Del racismo y sus imaginarios

Ciudad de México /

Cuando se habla de racismo, como ha sucedido en ocasión de la violencia policial, se habla poco de la configuración estética de la sociedad, aunque en otros momentos se ha hecho. En 1921, por ejemplo, durante el centenario de la culminación de la Independencia, el gobierno de Álvaro Obregón, con el patrocinio de El Universal, organizó el concurso “La India Bonita”. Se trataba de un concurso racial para honrar la belleza “auténtica” de México. La ganadora fue María Bibiana Uribe, descendiente de la “raza impetuosa de los aztecas”, por reunir “todas las características de la raza”: morena, ojos negros, pies pequeños, cabello lacio y negro. Aunque para periódicos rivales, María Bibiana ganó por ser mestiza y no por ser “realmente indígena”. 
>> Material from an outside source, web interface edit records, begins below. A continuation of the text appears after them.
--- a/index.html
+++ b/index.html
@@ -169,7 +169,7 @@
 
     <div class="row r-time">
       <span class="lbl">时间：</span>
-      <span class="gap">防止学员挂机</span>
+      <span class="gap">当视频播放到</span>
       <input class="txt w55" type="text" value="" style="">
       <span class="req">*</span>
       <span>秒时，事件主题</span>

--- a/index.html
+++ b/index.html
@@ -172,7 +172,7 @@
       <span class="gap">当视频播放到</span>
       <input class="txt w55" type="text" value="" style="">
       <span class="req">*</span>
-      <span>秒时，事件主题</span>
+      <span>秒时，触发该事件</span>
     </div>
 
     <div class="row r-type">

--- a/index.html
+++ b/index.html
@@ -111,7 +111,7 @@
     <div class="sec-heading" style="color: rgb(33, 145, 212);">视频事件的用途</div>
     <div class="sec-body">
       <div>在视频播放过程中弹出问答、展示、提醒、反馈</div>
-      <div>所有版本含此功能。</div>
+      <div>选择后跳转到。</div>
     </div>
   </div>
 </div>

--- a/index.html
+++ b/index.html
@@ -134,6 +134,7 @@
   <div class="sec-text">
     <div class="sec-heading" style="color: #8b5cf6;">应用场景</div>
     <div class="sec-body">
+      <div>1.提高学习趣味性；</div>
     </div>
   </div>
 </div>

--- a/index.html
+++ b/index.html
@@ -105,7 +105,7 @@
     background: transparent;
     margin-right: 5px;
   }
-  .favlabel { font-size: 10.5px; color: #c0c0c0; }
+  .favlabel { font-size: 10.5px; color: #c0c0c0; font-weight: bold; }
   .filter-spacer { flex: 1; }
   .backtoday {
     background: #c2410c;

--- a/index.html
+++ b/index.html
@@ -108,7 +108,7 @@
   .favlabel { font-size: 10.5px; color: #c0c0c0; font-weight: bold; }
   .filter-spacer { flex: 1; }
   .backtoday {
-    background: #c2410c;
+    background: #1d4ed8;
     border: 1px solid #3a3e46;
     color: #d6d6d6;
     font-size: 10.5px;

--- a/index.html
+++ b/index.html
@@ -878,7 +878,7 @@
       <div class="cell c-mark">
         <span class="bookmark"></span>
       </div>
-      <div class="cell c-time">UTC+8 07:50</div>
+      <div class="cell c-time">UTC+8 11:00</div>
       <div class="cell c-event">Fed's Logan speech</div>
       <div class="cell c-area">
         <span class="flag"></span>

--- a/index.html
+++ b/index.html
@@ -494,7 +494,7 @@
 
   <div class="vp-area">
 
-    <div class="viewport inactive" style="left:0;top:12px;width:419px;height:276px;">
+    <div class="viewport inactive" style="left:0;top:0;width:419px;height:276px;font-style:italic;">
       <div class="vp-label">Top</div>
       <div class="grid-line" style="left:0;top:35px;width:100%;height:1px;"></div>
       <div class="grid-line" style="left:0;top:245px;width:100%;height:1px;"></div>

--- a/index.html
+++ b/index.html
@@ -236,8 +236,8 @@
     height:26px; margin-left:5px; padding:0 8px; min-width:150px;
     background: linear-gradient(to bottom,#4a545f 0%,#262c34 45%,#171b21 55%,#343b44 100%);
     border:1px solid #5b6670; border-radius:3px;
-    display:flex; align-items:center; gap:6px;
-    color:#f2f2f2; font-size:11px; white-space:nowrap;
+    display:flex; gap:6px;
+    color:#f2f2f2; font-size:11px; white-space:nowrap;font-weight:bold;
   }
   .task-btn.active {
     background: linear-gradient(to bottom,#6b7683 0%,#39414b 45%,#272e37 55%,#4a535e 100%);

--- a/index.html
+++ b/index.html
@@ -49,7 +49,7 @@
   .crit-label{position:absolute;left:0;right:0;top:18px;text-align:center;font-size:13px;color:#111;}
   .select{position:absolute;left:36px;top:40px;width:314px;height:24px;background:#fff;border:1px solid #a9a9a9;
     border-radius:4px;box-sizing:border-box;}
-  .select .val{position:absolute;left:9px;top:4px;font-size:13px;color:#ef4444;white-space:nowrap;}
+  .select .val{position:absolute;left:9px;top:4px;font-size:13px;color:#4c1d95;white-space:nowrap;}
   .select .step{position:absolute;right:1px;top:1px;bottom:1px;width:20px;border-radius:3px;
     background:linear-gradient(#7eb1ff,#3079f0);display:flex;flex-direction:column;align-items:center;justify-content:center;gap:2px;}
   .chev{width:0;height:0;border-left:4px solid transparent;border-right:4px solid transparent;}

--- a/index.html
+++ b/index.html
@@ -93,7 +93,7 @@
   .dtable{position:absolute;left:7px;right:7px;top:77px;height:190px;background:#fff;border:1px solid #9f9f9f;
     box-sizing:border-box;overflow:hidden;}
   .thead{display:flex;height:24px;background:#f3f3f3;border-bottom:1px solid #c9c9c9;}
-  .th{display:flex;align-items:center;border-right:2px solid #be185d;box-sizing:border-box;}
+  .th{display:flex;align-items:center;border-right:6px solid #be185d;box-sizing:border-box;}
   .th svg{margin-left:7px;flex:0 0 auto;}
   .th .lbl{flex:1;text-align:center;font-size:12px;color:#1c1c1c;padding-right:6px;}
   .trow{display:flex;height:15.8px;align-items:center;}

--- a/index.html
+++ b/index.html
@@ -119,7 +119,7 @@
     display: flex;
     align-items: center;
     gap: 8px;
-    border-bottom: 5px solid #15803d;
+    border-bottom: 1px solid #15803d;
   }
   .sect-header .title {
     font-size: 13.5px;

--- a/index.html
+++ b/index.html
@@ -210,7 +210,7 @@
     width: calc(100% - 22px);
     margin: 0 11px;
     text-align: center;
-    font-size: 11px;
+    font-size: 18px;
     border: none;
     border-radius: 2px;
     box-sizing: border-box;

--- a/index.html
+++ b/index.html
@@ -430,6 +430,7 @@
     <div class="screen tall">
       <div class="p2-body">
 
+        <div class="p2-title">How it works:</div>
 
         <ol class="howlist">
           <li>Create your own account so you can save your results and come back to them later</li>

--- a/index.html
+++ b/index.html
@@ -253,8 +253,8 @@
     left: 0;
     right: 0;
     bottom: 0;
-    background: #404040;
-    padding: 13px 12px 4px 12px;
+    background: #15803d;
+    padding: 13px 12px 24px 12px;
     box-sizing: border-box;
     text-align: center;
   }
Algunos ecos de este capítulo se manifiestan en nuestra forma de observar cuerpos y colocarlos en un lugar dentro de la sociedad. Considerar, por ejemplo, a las mujeres primordialmente como seres sexualizados y por lo tanto con una voz pública limitada. O clasificar a las personas por sus rasgos físicos —con gran énfasis en el color de piel — y, a partir de ello, inferir un origen étnico y estatus social. De aquí que comentarios racistas vayan de la mano con expresiones como indio, pobre o naco. Y si bien el movimiento feminista ha impulsado un cambio del lugar tradicional de las mujeres, no ha sucedido lo mismo con el tema del racismo. Es poco probable que las personas que hemos sido víctimas de racismo nos reunamos y salgamos a las calles a denunciarlo, pues en muchos casos sería un proceso personal difícil. Tan sólo habría que imaginar las reacciones si esto sucediera: de resentidos y acomplejados no nos bajarían. 

En México es más difícil politizar el racismo que en Estados Unidos por el pesado mito del mestizaje, que inició en el porfiriato y se consolidó en la posrevolución, aquel que nos enseñó que no había que hablar de razas, porque todos somos iguales, todos somos mexicanos, acallando lo que bien señaló Mauricio Tenorio: “la ideología mestizofílica del Estado posrevolucionario fue un embuste tremendo: ni todos fueron iguales ni se acabaron los problemas de raza”, tan es así que todavía se piensa que las razas humanas existen. 

Por el otro lado, nuestro racismo está tan internalizado que no nos cuestionamos por qué vende más el producto que se anuncia con un bebé güero con ojos azules o por qué el color de piel influye en el nivel de escolaridad y en la división de ocupación laboral (hay más personas morenas como trabajadores artesanales, domésticos, operadores de maquinaria y menos como directores, jefes y profesionistas). De tal forma que emprender una lucha antirracista en México implicaría no sólo un cambio cultural sino también una profunda transformación económica que reste veracidad a los imaginarios de blancura como sinónimo de éxito o belleza.  

Hasta el momento, la lucha contra el racismo se ha dado en espacios y momentos específicos: en las resistencias de pueblos indígenas y afromexicanos, en contextos académicos o en Twitter, cuando cada tanto sale un influencer, político o empresario a negar que en México haya racismo o a afirmar que el racismo inverso existe.  En cambio, poco se ha dicho de la necesaria reestructuración de imaginarios, de la necesidad de pensarnos lejos del mito del mestizaje, silenciador de diferencias, y también de lo “auténticamente mexicano”, exotización de lo normal.